A recente decisão do Superior Tribunal de Justiça (STJ), ao definir que a locação de imóveis por curta temporada em condomínios residenciais depende de autorização expressa prevista na convenção condominial ou de aprovação em assembleia por quórum qualificado, representa uma das mais relevantes interpretações recentes sobre o direito de propriedade no Brasil.
O julgamento, decidido por 5 votos a 4, não se limita a uma discussão contratual ou imobiliária. Ele reflete uma mudança mais ampla na forma como o ordenamento jurídico trata o uso econômico da propriedade em ambientes coletivos, especialmente diante da expansão das plataformas digitais de hospedagem.
A decisão parte da premissa de que, quando a locação deixa de ser eventual e passa a apresentar habitualidade, finalidade econômica e características semelhantes às de atividade de hospedagem, ela ultrapassa os limites da locação residencial prevista na Lei nº 8.245/91 (art. 48).
O STJ considerou critérios como frequência de anúncios em plataformas digitais, ausência de vínculo pessoal entre locador e locatário, rotatividade de ocupantes e intermediação remunerada por aplicativos. Presentes esses elementos, o uso do imóvel impacta diretamente a dinâmica condominial e deve ser submetido à deliberação coletiva.
Do ponto de vista jurídico, o entendimento reforça que a propriedade não é absoluta e encontra limites na convivência coletiva. O art. 1.336, IV, do Código Civil impõe ao condômino o dever de não utilizar a unidade de forma prejudicial ao sossego, salubridade e segurança dos demais. Já o art. 1.351 estabelece o quórum qualificado de dois terços para alteração da convenção condominial, reforçando sua centralidade normativa. Viver em condomínio implica reconhecer a necessidade de equilíbrio entre interesses individuais e coletivos.

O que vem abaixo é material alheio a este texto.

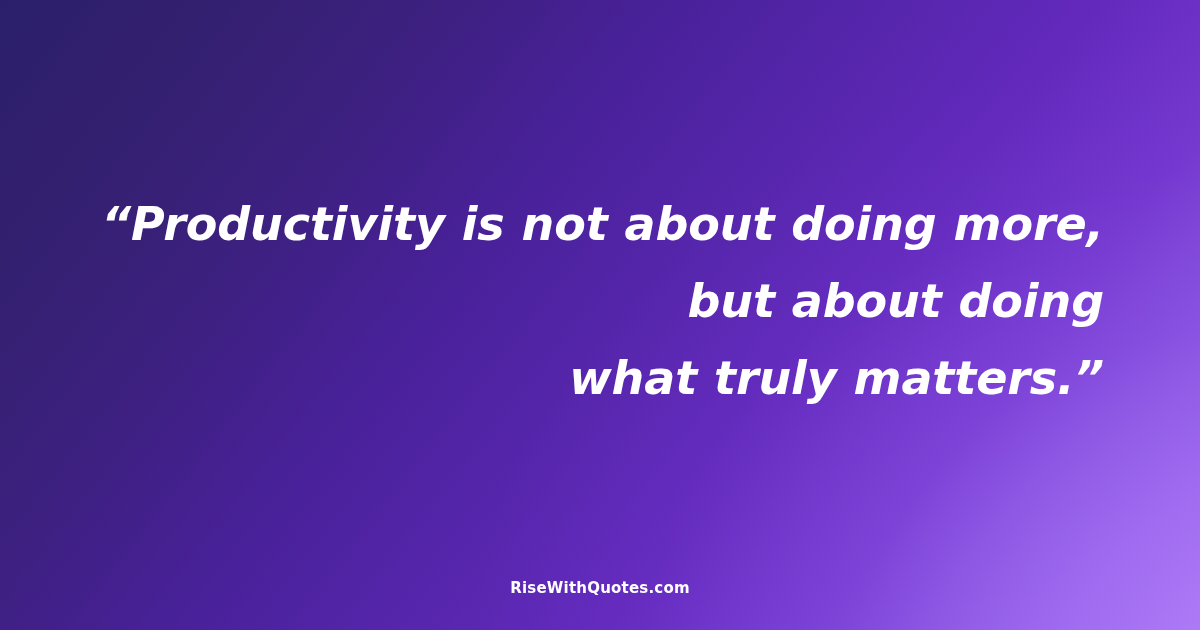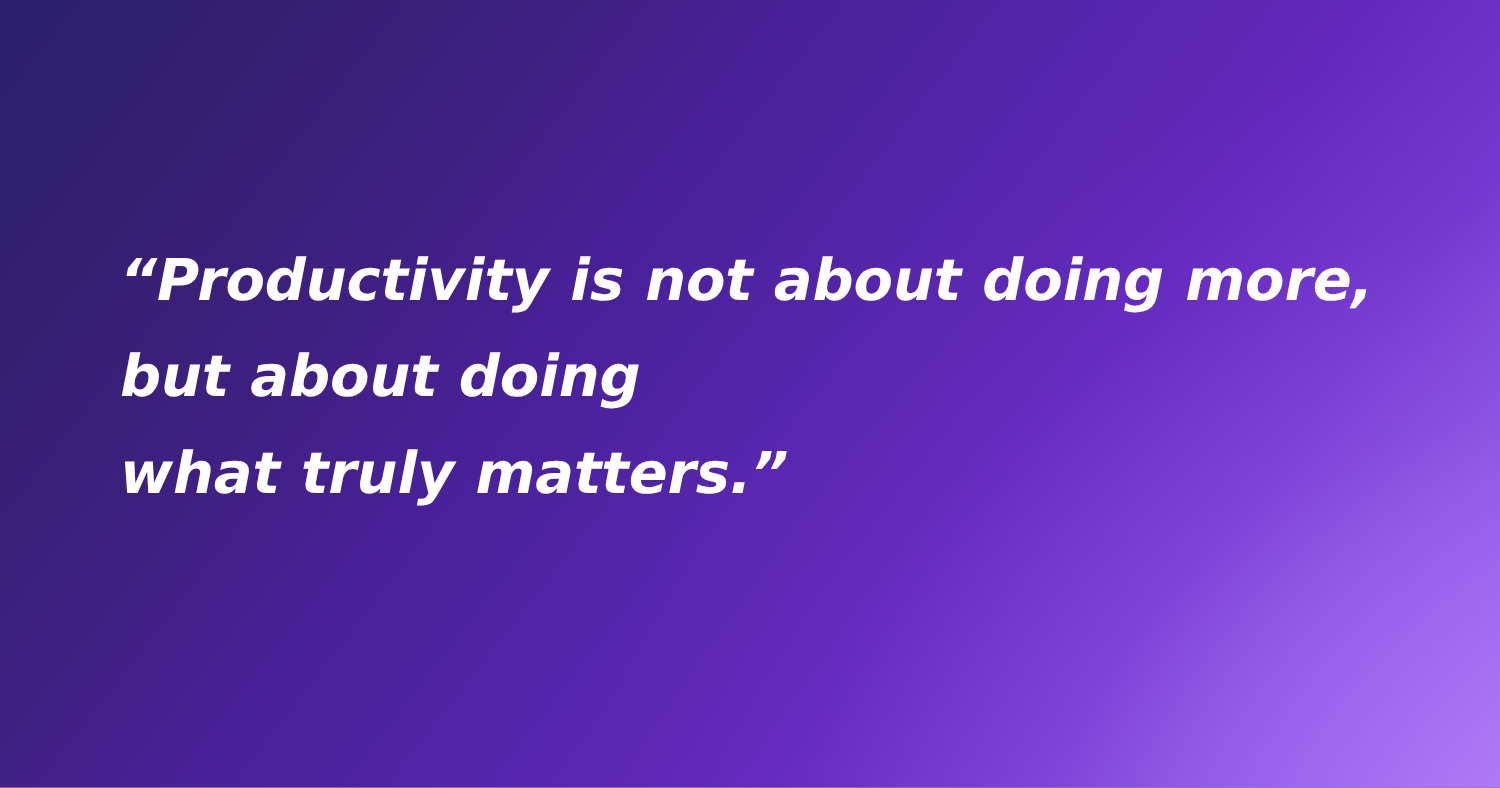--- a/index.html
+++ b/index.html
@@ -51,7 +51,7 @@
     top: 186px;
     padding: 0 96px;
     box-sizing: border-box;
-    text-align: left;
+    text-align: right;
   }
 
   .quote-text {

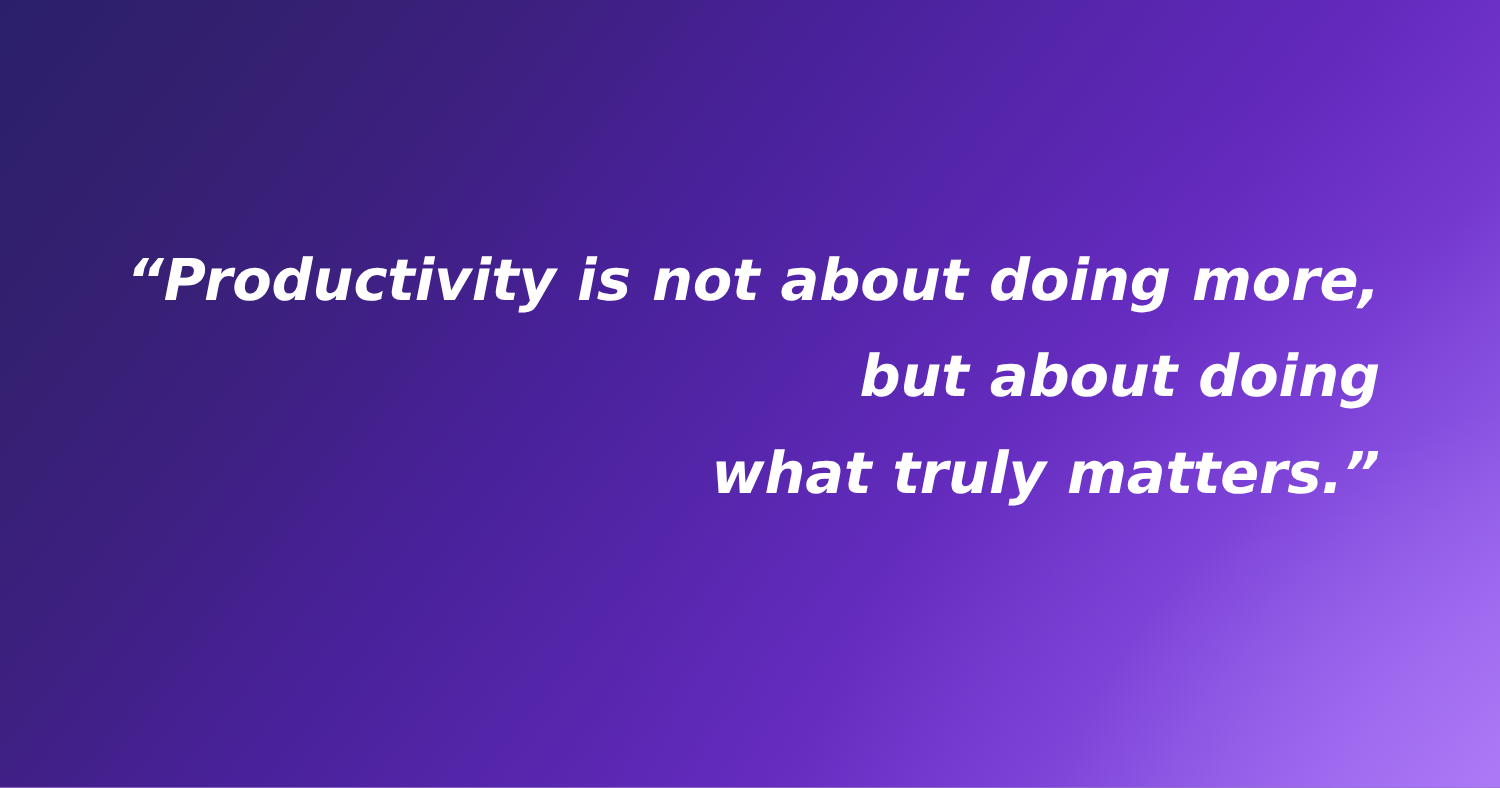--- a/index.html
+++ b/index.html
@@ -91,6 +91,7 @@
 what truly matters.”</p>
   </div>
 
+  <div class="site-credit">RiseWithQuotes.com</div>
 
 </div>
 

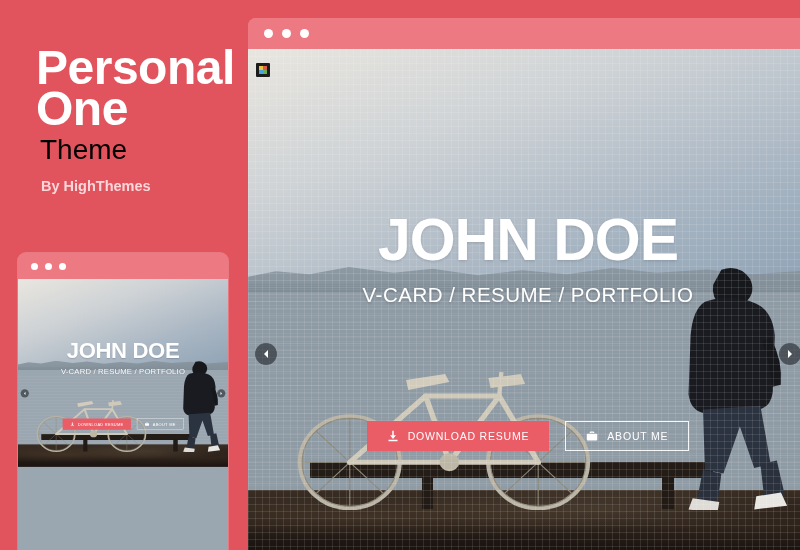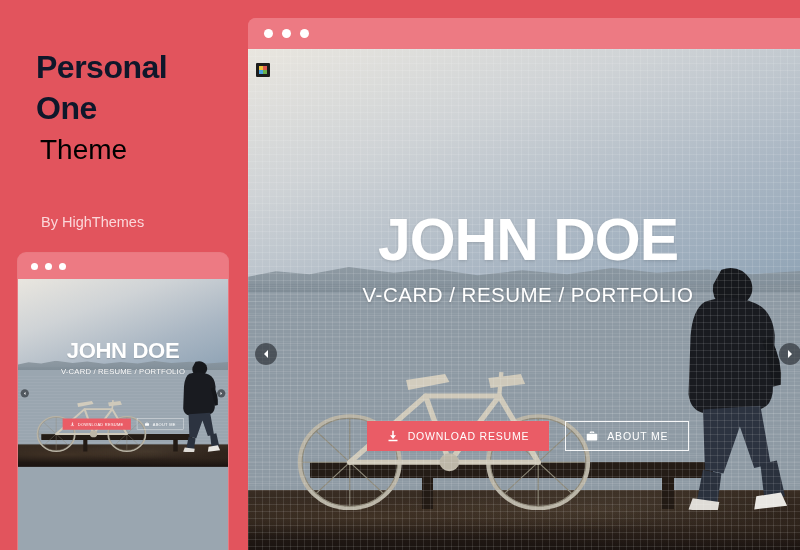--- a/index.html
+++ b/index.html
@@ -17,8 +17,8 @@
   }
   .theme-title {
     position:absolute; left:36px; top:47px; width:200px;
-    font-size:32px; line-height:41px; font-weight:bold;
-    color:#0f172a; letter-spacing:-0.5px;
+    font-size:48px; line-height:41px; font-weight:bold;
+    color:#ffffff; letter-spacing:-0.5px;
   }
   .theme-sub {
     position:absolute; left:40px; top:134px;

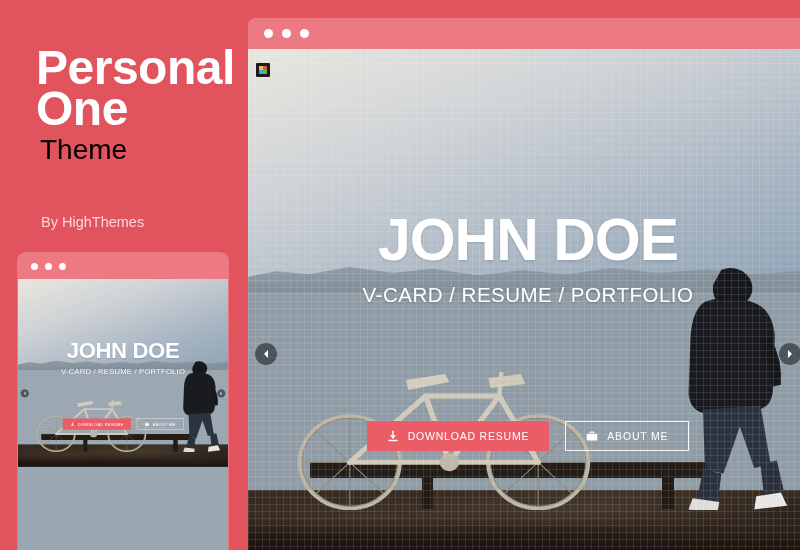--- a/index.html
+++ b/index.html
@@ -27,7 +27,7 @@
   }
   .theme-author {
     position:absolute; left:41px; top:178px;
-    font-size:14.5px; color:#fbd7da; font-weight:normal;margin-top:36px;
+    font-size:14.5px; color:#fbd7da; font-weight:bold;
   }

Na prática, a decisão traz mais segurança jurídica a um tema antes marcado por forte divergência nos tribunais. Ao exigir autorização expressa ou deliberação qualificada, o STJ fortalece a convenção condominial como instrumento essencial de organização da vida em comunidade e reduz o espaço para interpretações conflitantes.
Esse ponto é relevante porque a ausência de uniformidade jurisprudencial gerava insegurança, com conflitos recorrentes entre condôminos, proprietários e administradoras, muitas vezes sem critérios claros de solução.
Por outro lado, não se pode ignorar o impacto econômico da decisão. A locação por curta temporada se consolidou como importante fonte de renda e como expressão de uma nova lógica de uso dos imóveis urbanos, impulsionada por plataformas digitais.
A exigência de autorização expressa ou quórum qualificado tende a fortalecer a governança interna dos condomínios, tornando a convenção o instrumento determinante para viabilizar ou restringir esse modelo.
Nesse contexto, o ponto central não é restringir ou ampliar o uso, mas assegurar que ele decorra de decisão coletiva e consciente, o que contribui para reduzir conflitos e aumentar a previsibilidade das relações.
O julgamento não encerra o debate, mas inaugura uma fase mais madura da discussão. A viabilidade da locação por curta temporada dependerá menos das plataformas digitais e mais da capacidade normativa dos próprios condomínios.
O desafio é conciliar liberdade econômica e função social da propriedade com o equilíbrio da vida condominial. Nesse cenário, advogados, síndicos e administradoras terão papel essencial na revisão das convenções, adequando-as ao novo entendimento.
Condomínios que não regulamentarem o tema ficarão sujeitos à orientação do STJ, o que reforça a necessidade de governança condominial preventiva e estruturada.